I feel craving for a coffee that I never once like to drink. Why do I craving Americano suddenly. I never like to drink that but yeah I crave for that so I need to search for that at any cafe that do the best coffee.

My driver send me off to the cafe. We both together wanted to drink some coffee and of course I would buy him a drink too. We both almost enter the cafe and I saw Irene.

She's there wearing an apron while making drinks. So all this time she's here working? I stop outside the cafe for a moment and watch her. She walk out of her spot and saw her belly is big like she's pregnant.

Now I'm having the shock of my life. She's pregnant? To who's child? Is it me when we make out that night? I even ask my driver for a confirmation in case I'm hallucinating " did you see her belly?

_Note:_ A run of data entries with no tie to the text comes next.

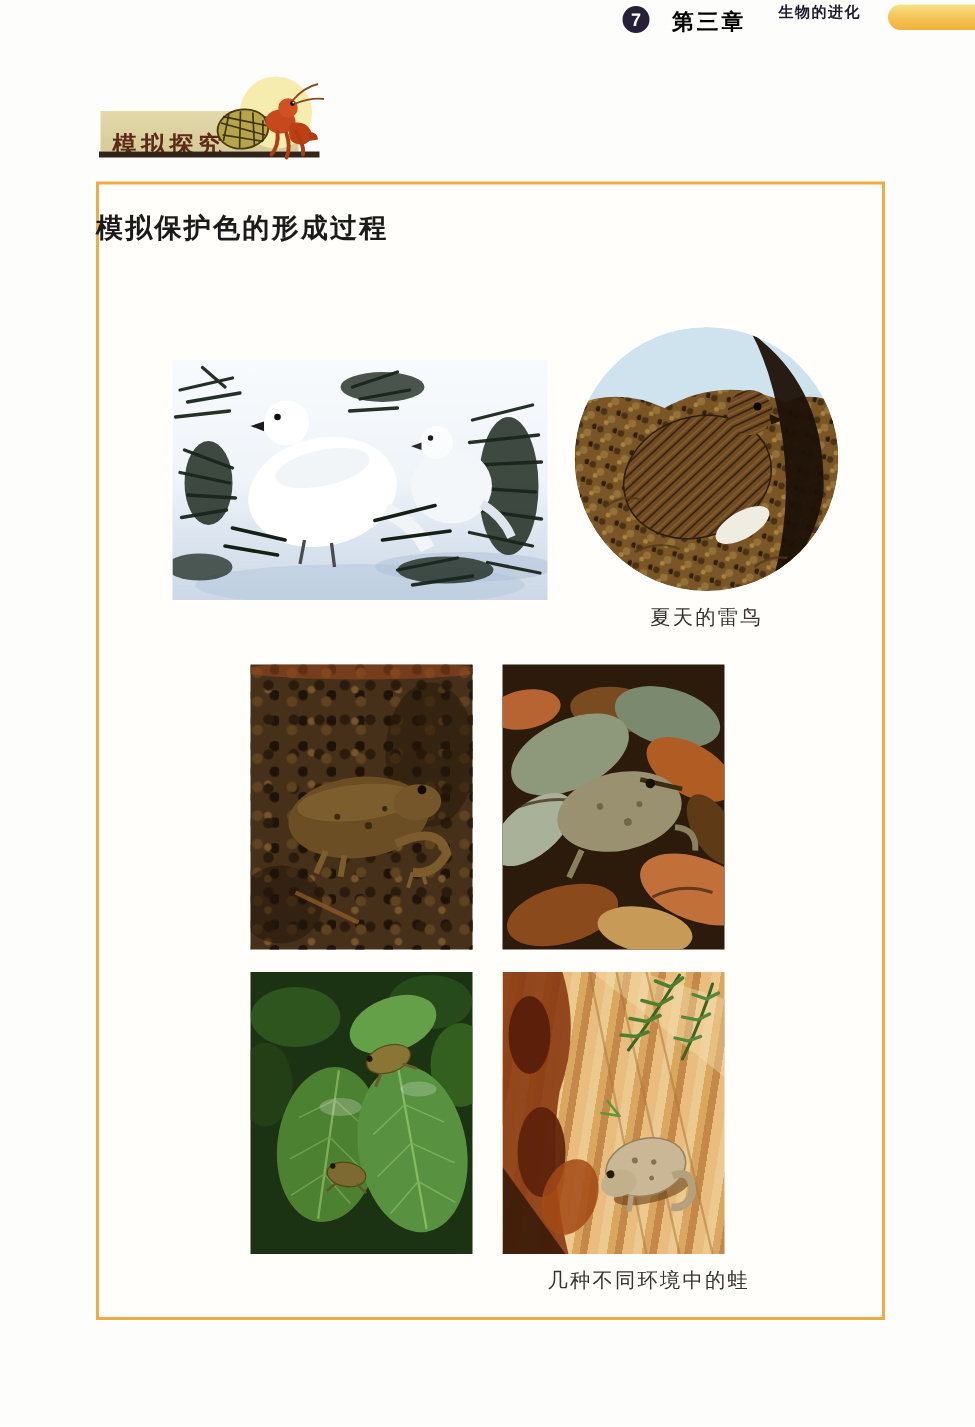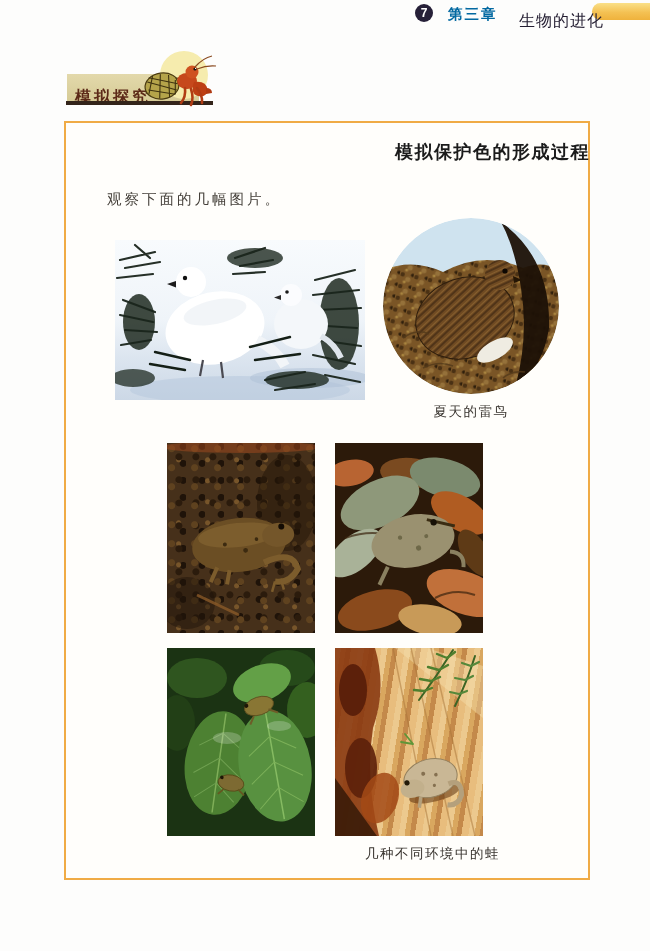--- a/index.html
+++ b/index.html
@@ -12,38 +12,38 @@
   .hdr-bar{
     position:absolute;left:592px;top:3px;width:58px;height:17px;
     border-radius:9px 0 0 9px;
     background:linear-gradient(180deg,#fae088 0%,#f4c153 55%,#efb23c 100%);
   }
   .hdr-num{
     position:absolute;left:415px;top:4px;width:18px;height:18px;border-radius:50%;
     background:#262038;color:#fff;font-size:12px;font-weight:bold;
     display:flex;align-items:center;justify-content:center;
   }
-  .hdr-chapter{position:absolute;left:448px;top:5px;font-size:14.5px;font-weight:bold;color:#0369a1;letter-spacing:2px;}
-  .hdr-title{position:absolute;left:519px;top:11px;font-size:16px;font-weight:normal;color:#221c30;letter-spacing:1px;}
+  .hdr-chapter{position:absolute;left:448px;top:5px;font-size:14.5px;font-weight:bold;color:#000000;letter-spacing:2px;}
+  .hdr-title{position:absolute;left:519px;top:1px;font-size:10px;font-weight:bold;color:#221c30;letter-spacing:1px;}
   
   .badge-box{
     position:absolute;left:67px;top:74px;width:132px;height:27px;
     background:linear-gradient(180deg,#e3d9ab 0%,#d6cb96 100%);
     display:flex;align-items:center;
   }
   .badge-label{font-size:16px;font-weight:bold;color:#5c2a18;letter-spacing:3px;padding-left:8px;margin-top:20px;}
   .badge-underline{position:absolute;left:66px;top:101px;width:147px;height:3.5px;background:#33241a;}
   .crab{position:absolute;left:140px;top:48px;width:80px;height:68px;}
   
   .main-box{
     position:absolute;left:64px;top:121px;width:522px;height:755px;
     border:2px solid #f0ab45;background:#fffefb;
   }
   .box-title{
-    position:absolute;left:64px;top:140px;width:526px;text-align:right;
+    position:absolute;left:64px;top:140px;width:526px;text-align:left;
     font-size:18px;font-weight:bold;color:#1b1b1b;letter-spacing:1.5px;
   }
   .box-instruction{
     position:absolute;left:107px;top:190px;
     font-size:14.5px;color:#45403a;letter-spacing:3px;
   }
   
   .photo{position:absolute;overflow:hidden;}
   .photo svg{position:absolute;left:0;top:0;width:100%;height:100%;}
   .ph-winter{
@@ -131,21 +131,20 @@
     </g>
 
     <g stroke="#8a4a20" stroke-width="1.2" fill="none">
       <path d="M55,19 q8,-9 17,-11"></path>
       <path d="M57,21 q10,-4 19,-3"></path>
     </g>
   </svg>
 
   <div class="main-box"></div>
   <div class="box-title">模拟保护色的形成过程</div>
-  <div class="box-instruction">观察下面的几幅图片。</div>
 
   <div class="photo ph-winter">
     <svg viewBox="0 0 250 160" preserveAspectRatio="none">
       <ellipse cx="125" cy="150" rx="110" ry="14" fill="#b9c9dd" opacity="0.6"></ellipse>
       <ellipse cx="195" cy="138" rx="60" ry="10" fill="#aebfd6" opacity="0.5"></ellipse>
       <g fill="#1e2a20">
         <ellipse cx="24" cy="82" rx="16" ry="28" opacity="0.85"></ellipse>
         <ellipse cx="224" cy="84" rx="20" ry="46" opacity="0.85"></ellipse>
         <ellipse cx="140" cy="18" rx="28" ry="10" opacity="0.8"></ellipse>
         <ellipse cx="182" cy="140" rx="32" ry="9" opacity="0.8"></ellipse>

Is she pregnant? " I ask him.

He nodded " yes she is pregnant " while pointing to Irene. I rub my eyes still not believing. My driver just look at me weirdly.

I saw a sight that suddenly makes my heart feel hurt. I saw a guy approach Irene and kiss her belly. He even gave her a sweet smile on his face. They both look happy as if he's the father of the child. No way she pregnant other guy's child.

I walk away didn't even had the intention to buy my coffee. I keep having lot of thoughts in my mind.